TASK BRIEF: A faithful copy of the listing below is needed, one that contains no pictures.

____ RAW DATA

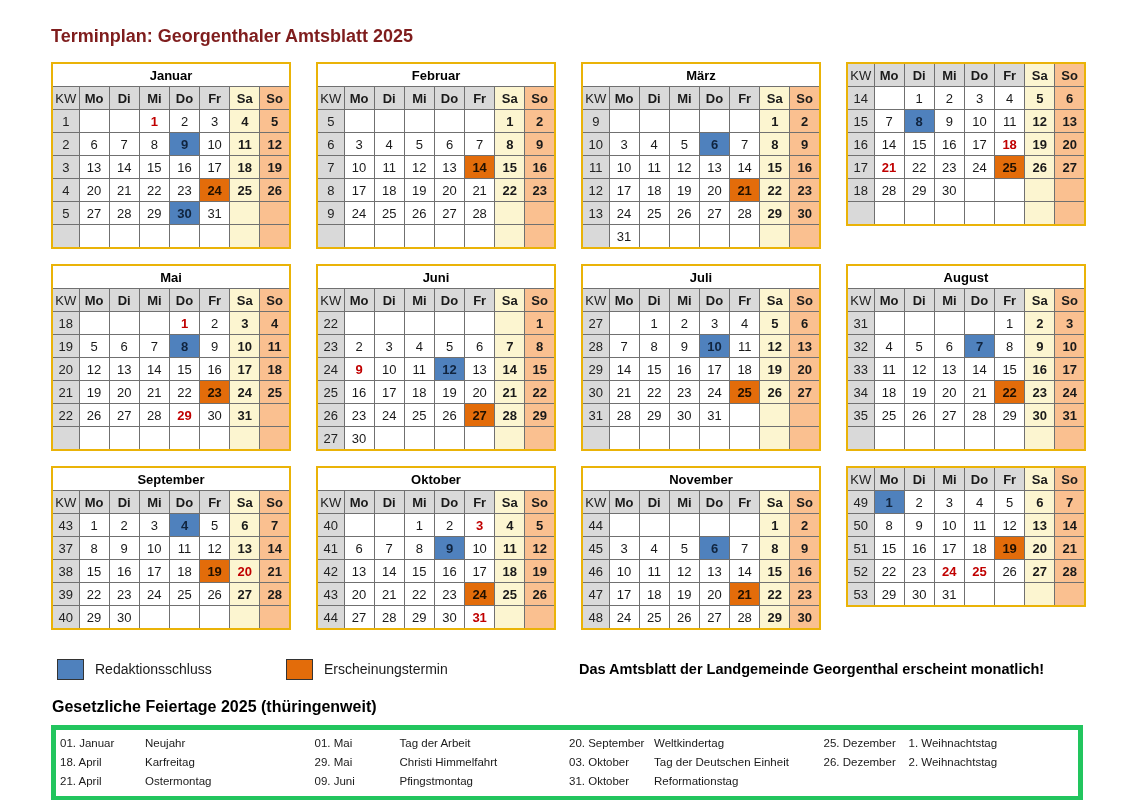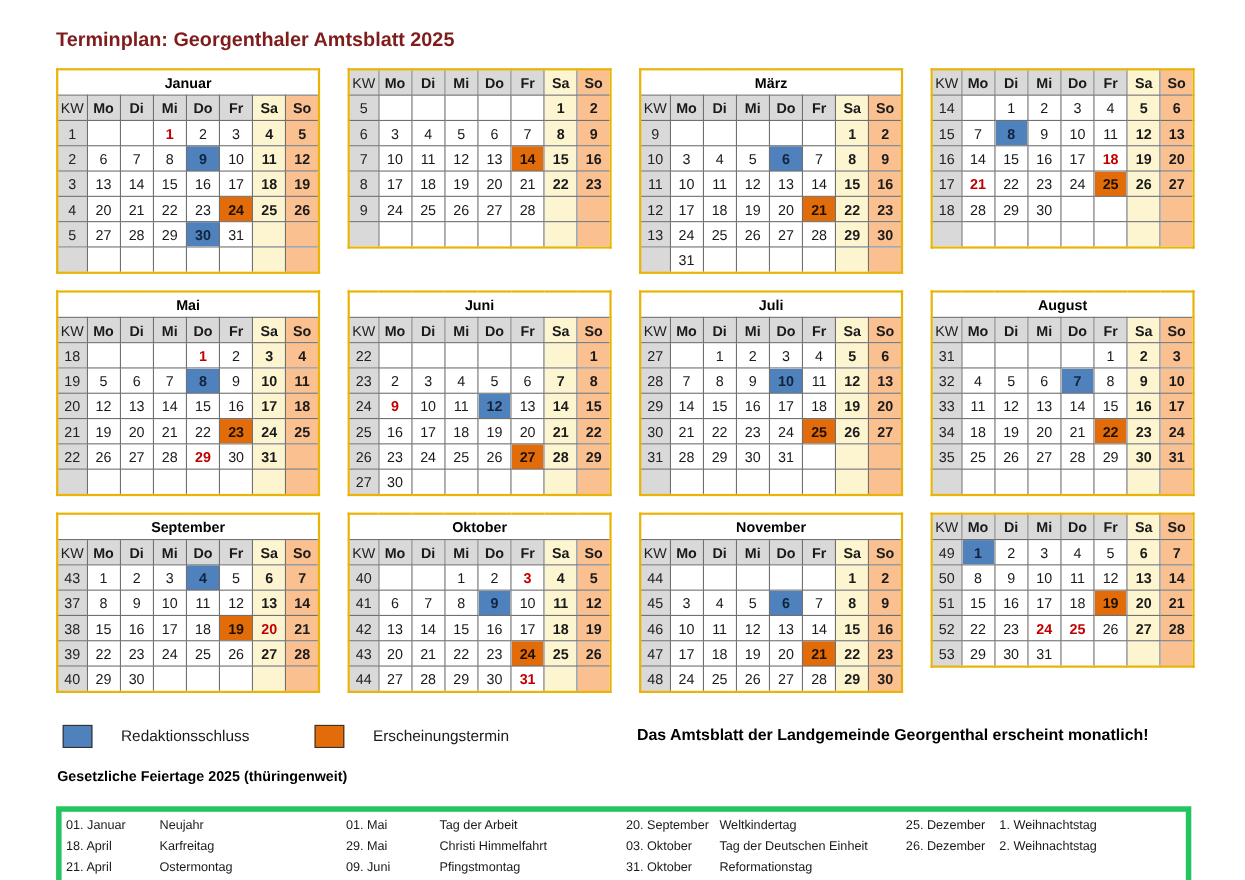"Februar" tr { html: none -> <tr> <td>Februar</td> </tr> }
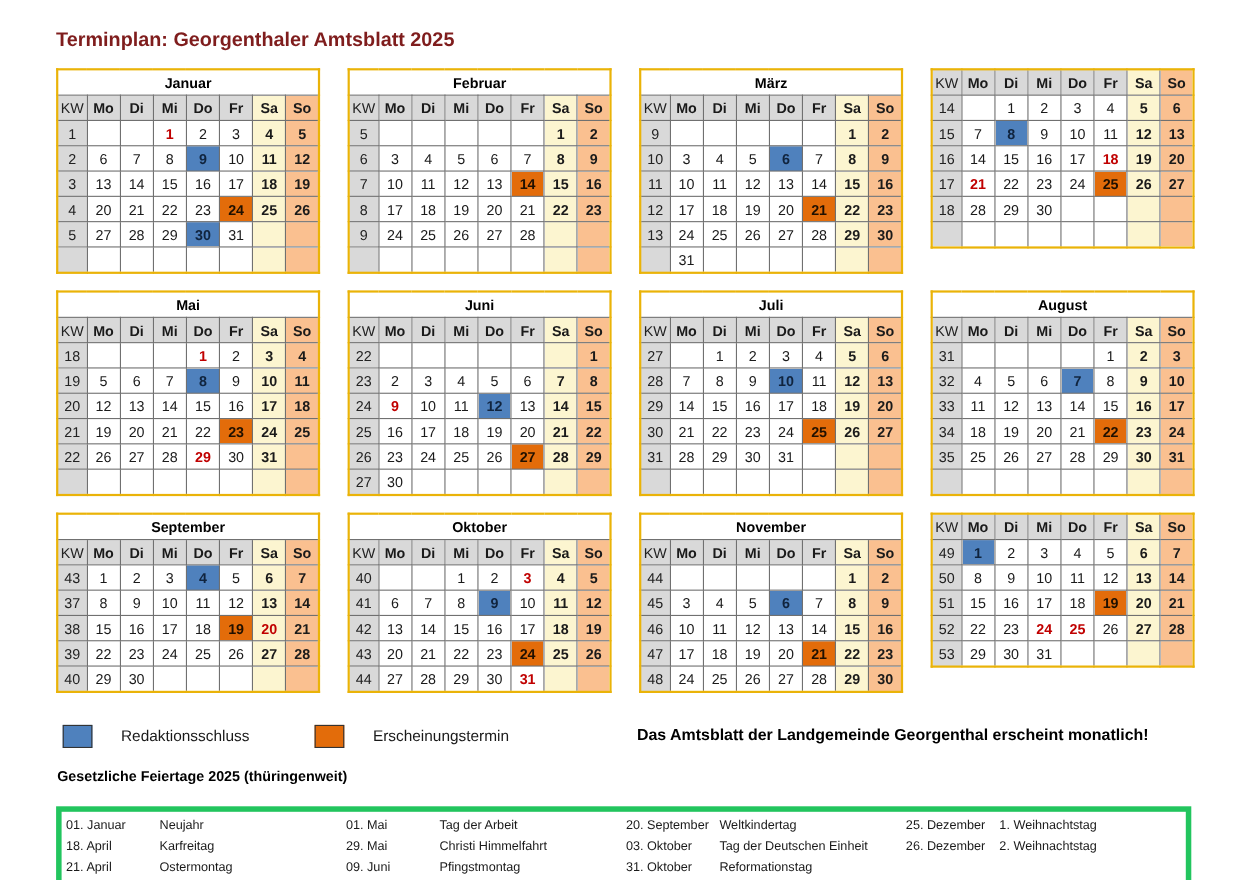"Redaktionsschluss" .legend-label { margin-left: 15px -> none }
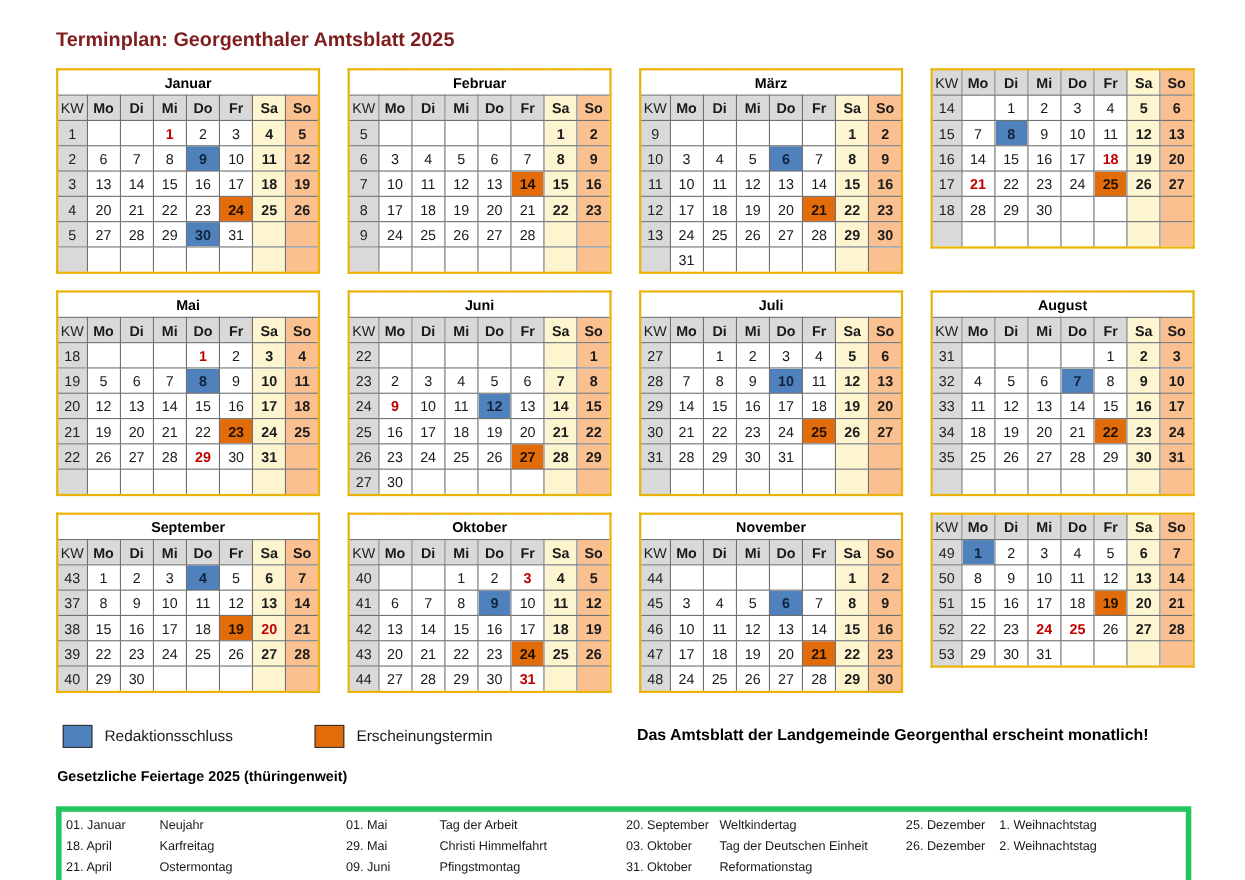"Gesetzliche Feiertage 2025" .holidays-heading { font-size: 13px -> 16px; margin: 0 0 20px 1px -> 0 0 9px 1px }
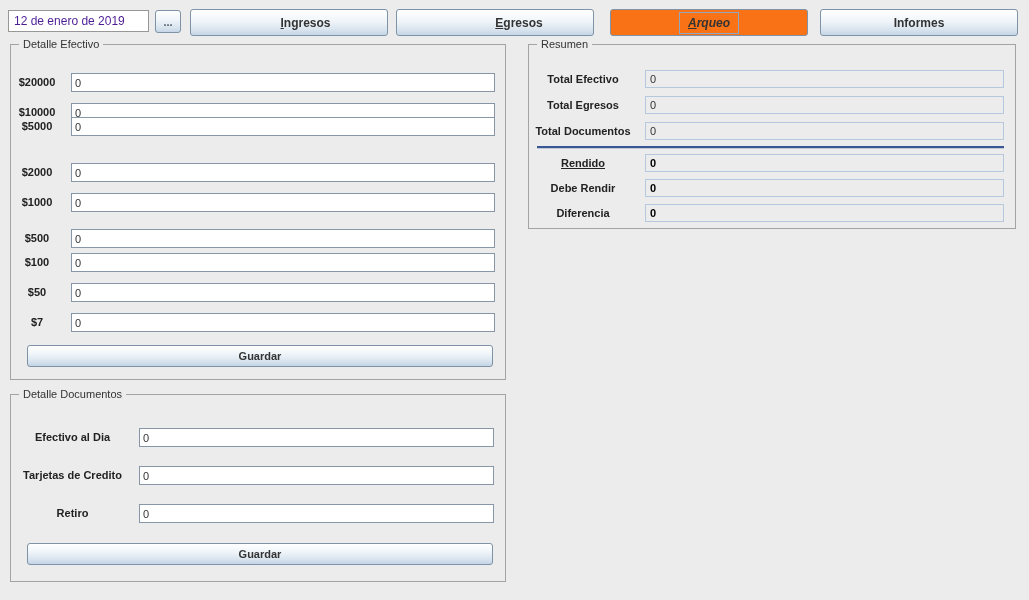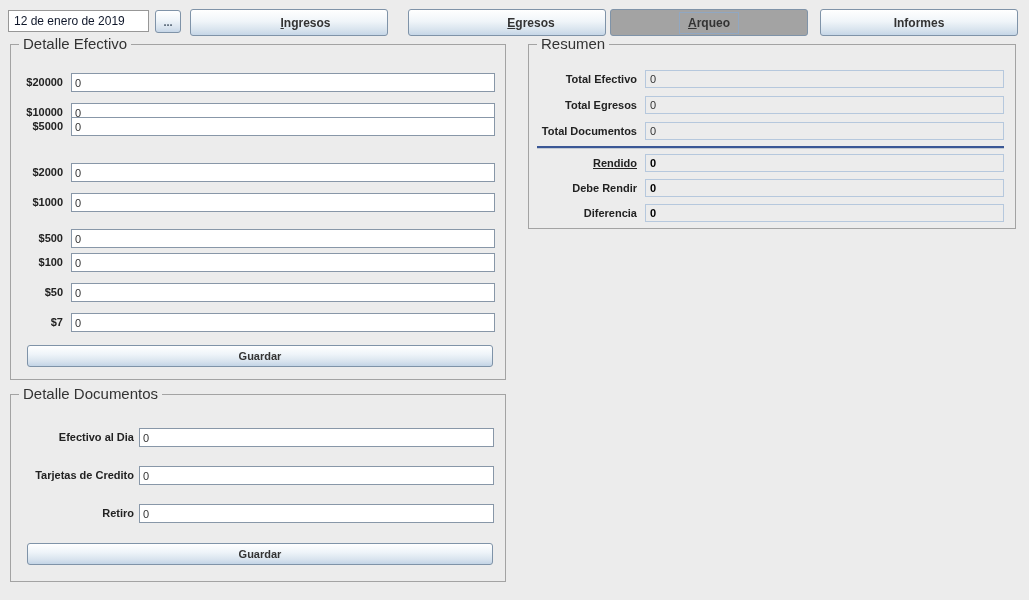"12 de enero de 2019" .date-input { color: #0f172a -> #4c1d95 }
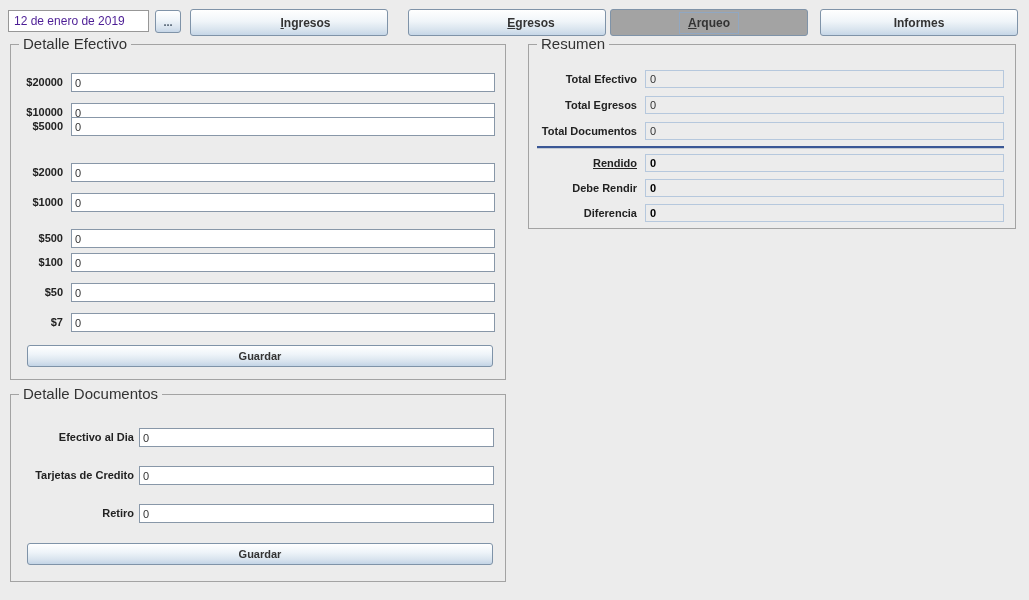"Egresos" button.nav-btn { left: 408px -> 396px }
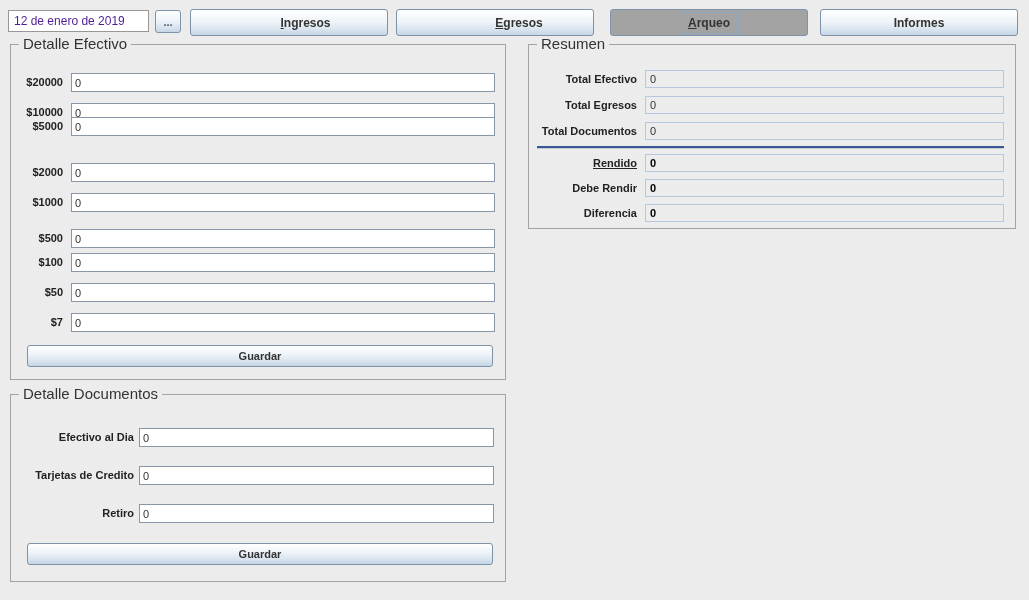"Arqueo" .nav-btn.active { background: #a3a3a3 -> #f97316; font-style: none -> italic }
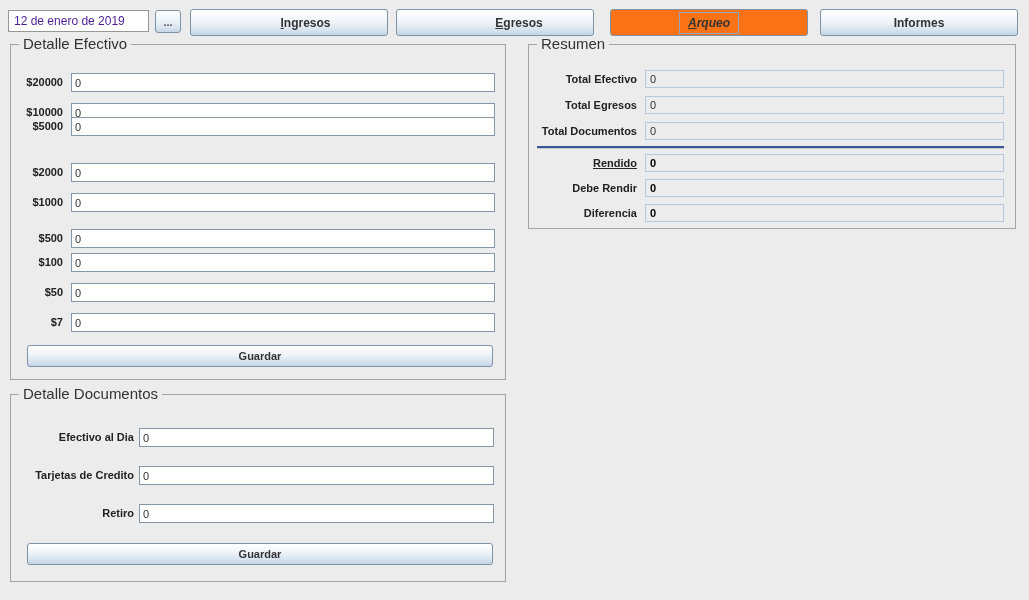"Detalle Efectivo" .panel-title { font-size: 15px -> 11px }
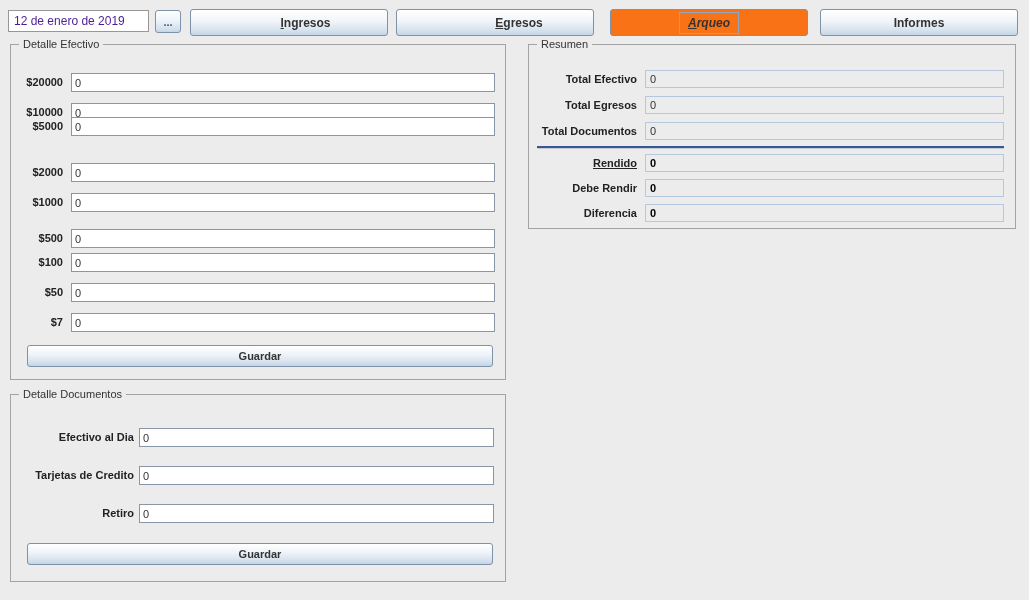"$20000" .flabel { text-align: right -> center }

________

SOLUTION FOR THIS EXERCISE:
"Februar" tr { html: none -> <tr> <td>Februar</td> </tr> }
"Redaktionsschluss" .legend-label { margin-left: 15px -> none }
"Gesetzliche Feiertage 2025" .holidays-heading { font-size: 13px -> 16px; margin: 0 0 20px 1px -> 0 0 9px 1px }
"12 de enero de 2019" .date-input { color: #0f172a -> #4c1d95 }
"Egresos" button.nav-btn { left: 408px -> 396px }
"Arqueo" .nav-btn.active { background: #a3a3a3 -> #f97316; font-style: none -> italic }
"Detalle Efectivo" .panel-title { font-size: 15px -> 11px }
"$20000" .flabel { text-align: right -> center }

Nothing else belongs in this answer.